Data for this task
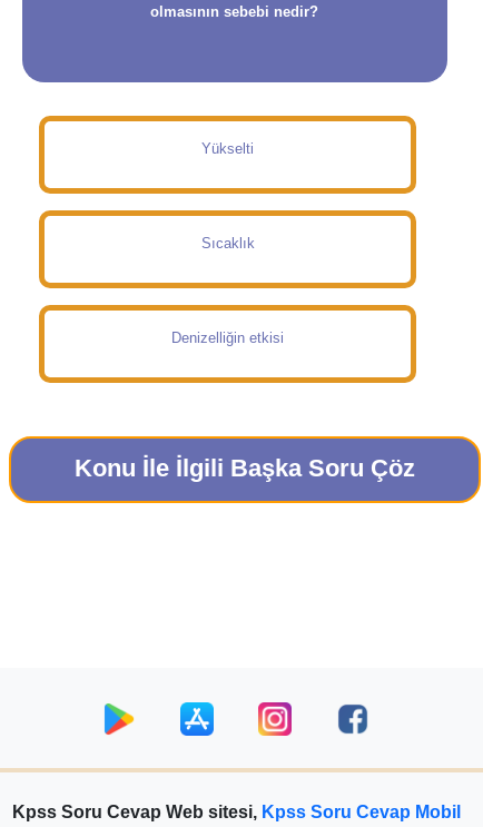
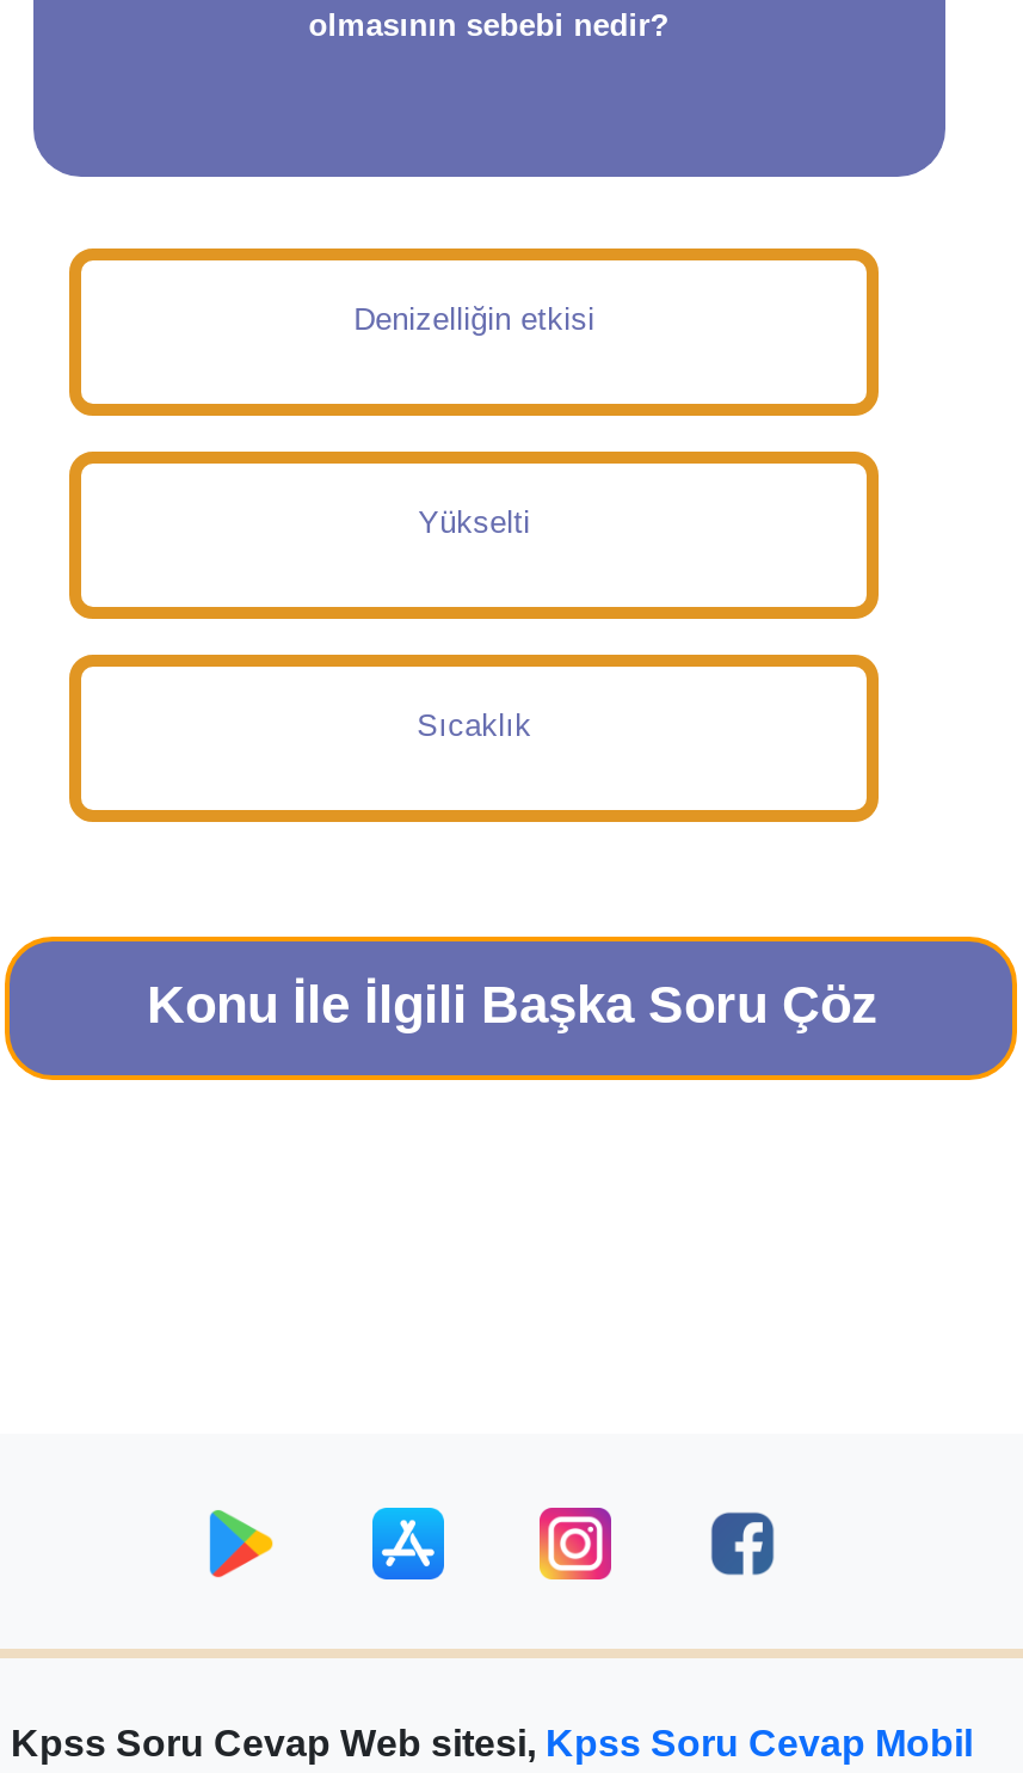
moved [201,140,254,252] -> [417,504,531,743]: Yükselti | Sıcaklık
moved [171,329,284,346] -> [354,301,595,337]: Denizelliğin etkisi

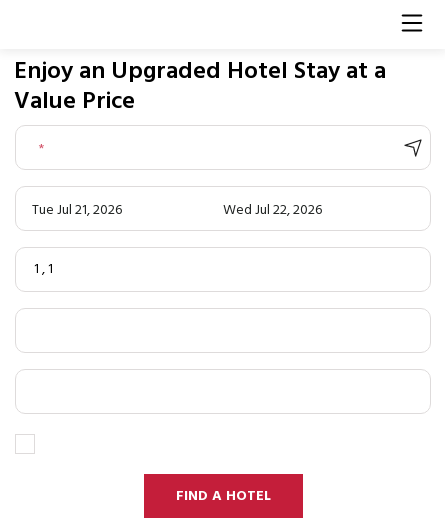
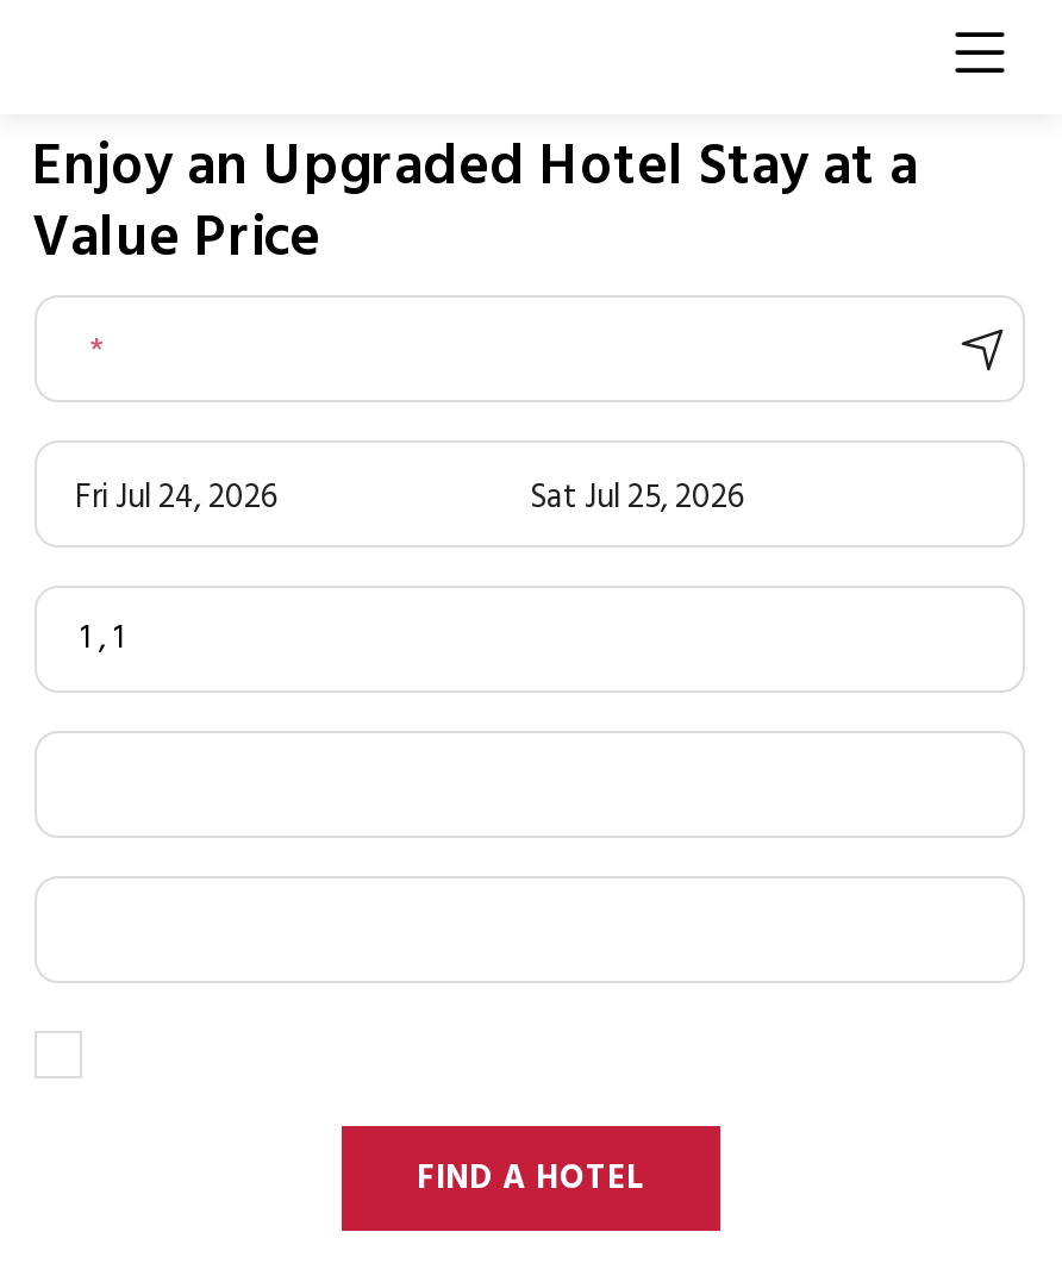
[32,199,122,222] Tue Jul 21, 2026 -> [75,471,277,526] Fri Jul 24, 2026
[223,199,322,222] Wed Jul 22, 2026 -> [530,471,744,526] Sat Jul 25, 2026

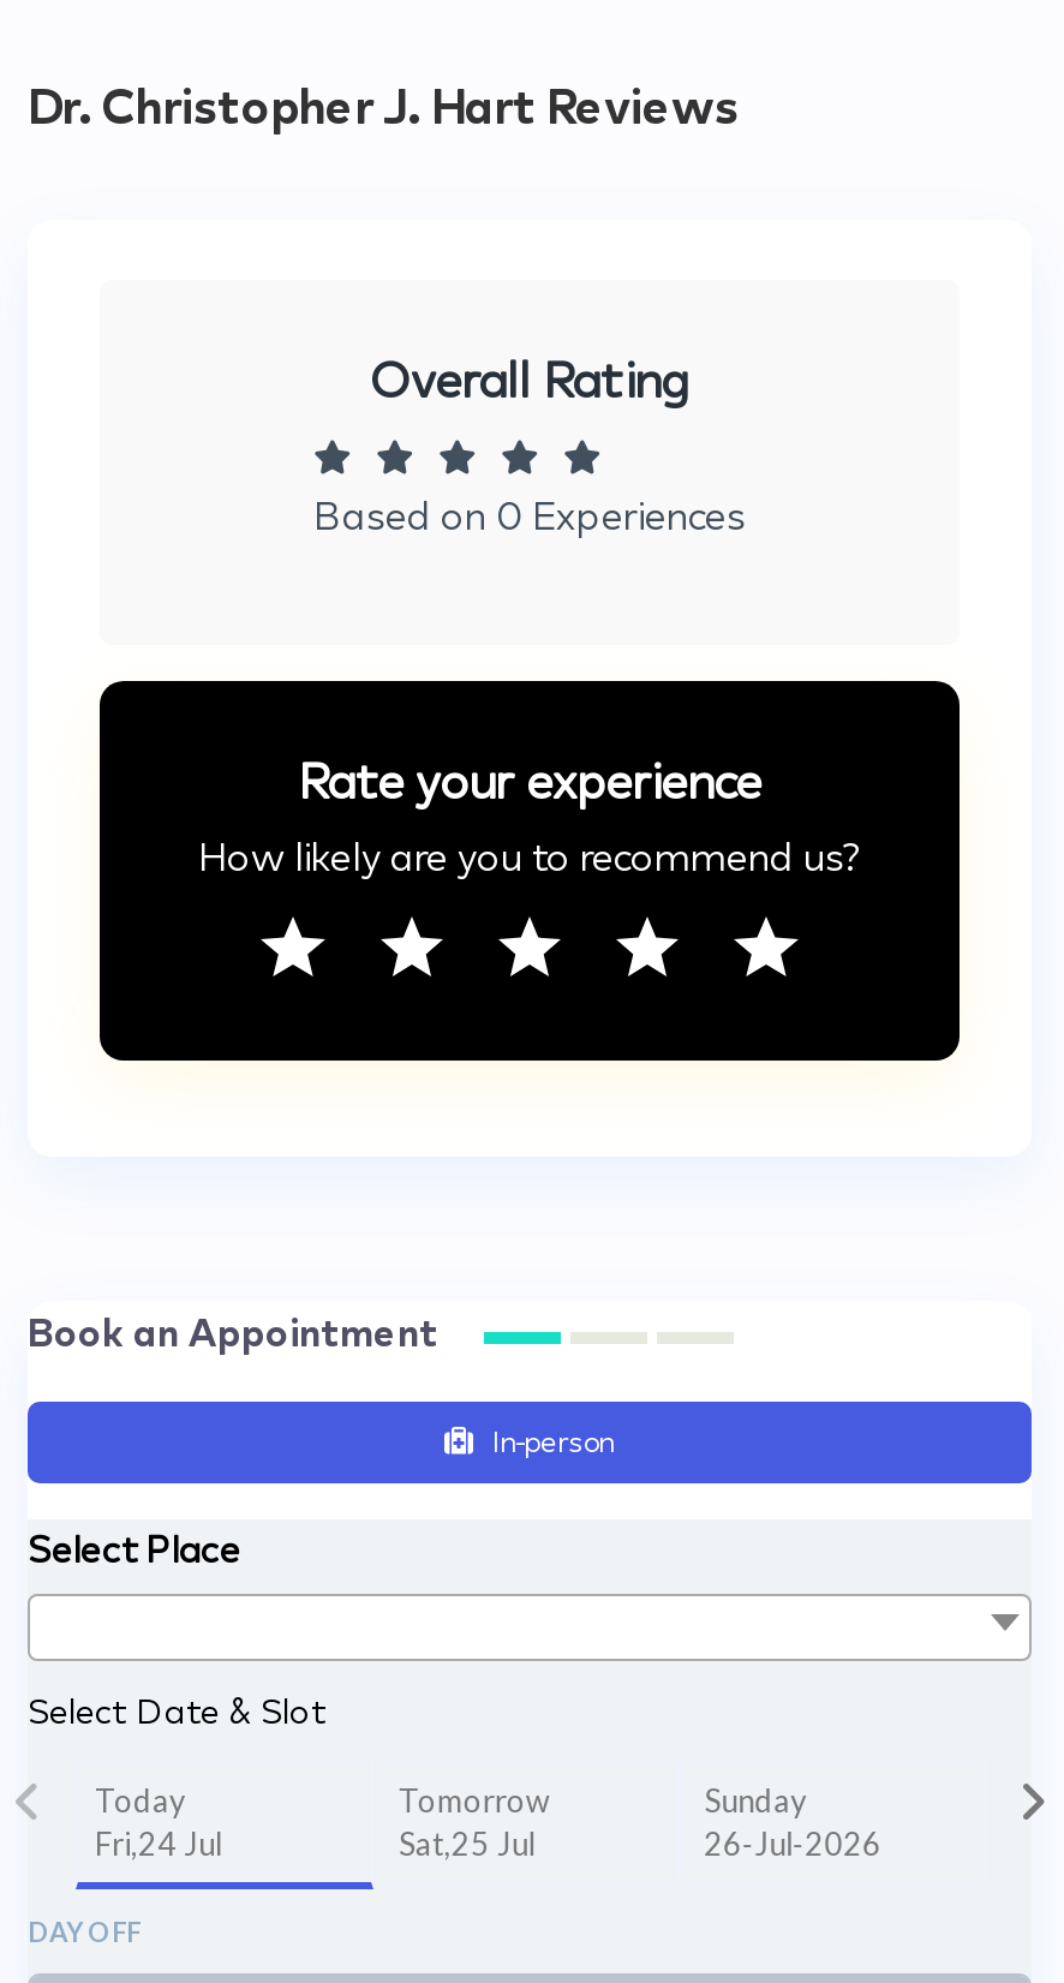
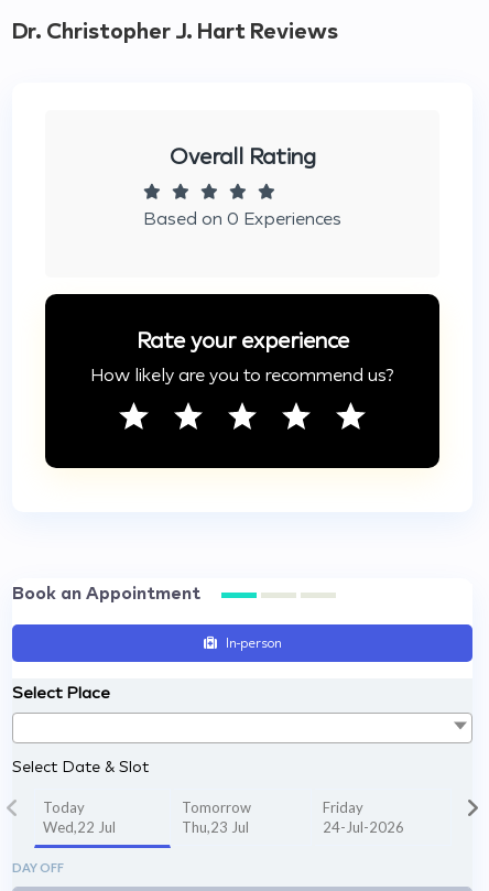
[704,1781,882,1863] Sunday | 26-Jul-2026 -> [322,799,404,836] Friday | 24-Jul-2026
[95,1825,222,1863] Fri,24 Jul -> [43,818,116,836] Wed,22 Jul
[398,1825,535,1863] Sat,25 Jul -> [182,818,249,836] Thu,23 Jul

What the task asks
Return the listing unchanged, but drop every picture.

Result of this task
moved [201,140,254,252] -> [417,504,531,743]: Yükselti | Sıcaklık
moved [171,329,284,346] -> [354,301,595,337]: Denizelliğin etkisi

[32,199,122,222] Tue Jul 21, 2026 -> [75,471,277,526] Fri Jul 24, 2026
[223,199,322,222] Wed Jul 22, 2026 -> [530,471,744,526] Sat Jul 25, 2026

[704,1781,882,1863] Sunday | 26-Jul-2026 -> [322,799,404,836] Friday | 24-Jul-2026
[95,1825,222,1863] Fri,24 Jul -> [43,818,116,836] Wed,22 Jul
[398,1825,535,1863] Sat,25 Jul -> [182,818,249,836] Thu,23 Jul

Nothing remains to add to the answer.